Concerning the Parking Services Department, Oberlander said she believes in “active management” of the department and will be taking “a close look” at its ability to manage the needs of the town.
Some aspects of the department she plans to take a look at are inventory, strategic planning, collection of revenue and management of permits.
“It’s one of the places where I think we have to do something differently,” Oberlander said. “We haven’t been doing something differently for the last 10 years, and it’s about time.”
Camillo said he plans to look at the department, along with every other town department, on the first day of his administration and see what changes and restructuring are necessary.
He said the department could be a good candidate to outsource, citing municipalities like Atlanta, Ga., who have implemented similar solutions and seen good results.
“While we have, I believe, a great workforce in the town of Greenwich, that department has had some issues,” Camillo said. “You don’t want to keep making the same mistakes.”
Oberlander pointed out there are a number of public-private partnerships (P3s) in town, including the Greenwich Library and the Bruce Museum, all of which are “critical parts of [the] community.”
She also said it is one of the big differences between her and Camillo, who has indicated that P3s “have to be a part of every project that the town approves.” Though she agrees they are fantastic and both supports and encourages them, she also believes they should be supplementary to government.
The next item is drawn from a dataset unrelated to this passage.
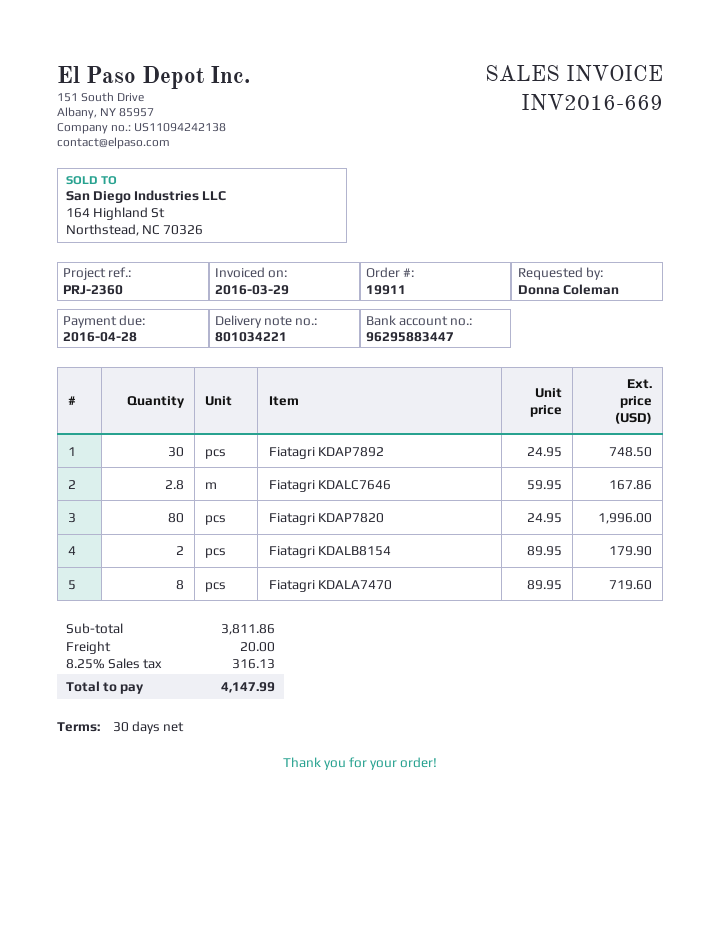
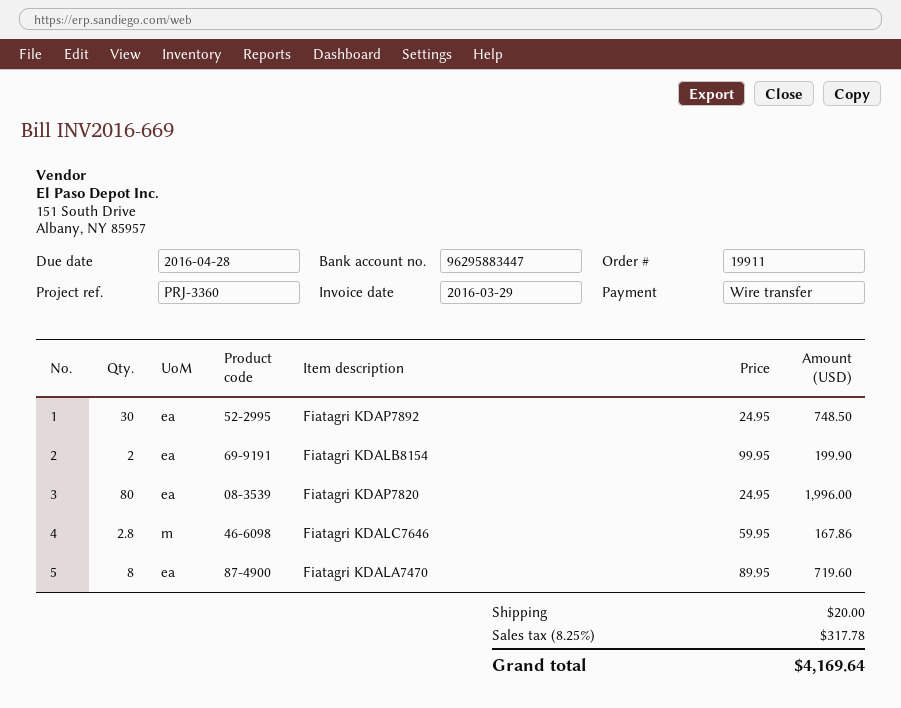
reference: PRJ-2360 -> PRJ-3360
Fiatagri KDALB8154: 2 x 89.95 = 179.90 -> 2 x 99.95 = 199.90
tax: 8.25% = 316.13 -> 8.25% = 317.78
total: 4147.99 -> 4169.64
“Government needs to be the primary seat at the table,” Oberlander said. “There needs to be accountability and transparency; we can’t outsource government.”
She also thinks there needs to be “some common ground” between big and small projects when it comes to P3s.
Camillo clarified he would ask that every project proposal be accompanied by a P3 if appropriate.
“There are many different types of public-private partnerships,” Camillo said. “We absolutely have to do that.”
He also countered “move ahead full speed” with them, but make sure they are transparent and open.
“Maybe there is a little bit of difference here in our philosophy. I believe in government, but I believe in small government,” Camillo said. “You don’t want more government than you need.”
Energy Commission and Conservation Efforts
Oberlander said the town should have an energy commission, as there has not been enough activity concerning energy conservation in Greenwich.
Though it is something her administration intends to tackle, she also acknowledged that energy conservation requires long-term projects with long-term benefits. As an independent entity, the commission could ensure those types of goals are protected as leaders change.
“We all benefit from energy conservation services,” Oberlander said. “We benefit both environmentally and economically.”
Camillo agreed that the town “has a lot of work to do” in regards to energy conservation. He said he would make sure there are sensor lights in town buildings, and would also like to start seeing solar panels on public buildings wherever possible.
He also said he has reached out to both Republicans and Democrats to take part in a sustainability committee that would be “a committee in action.”
“It would be a big part of a Camillo administration,” Camillo said, “so that we could see some tangible things being done a year from now. I think we should be farther along. We have started, which is a good thing, but we will pick up the pace.”
Oberlander countered that she supports the commission, as it will “last beyond our own committees.”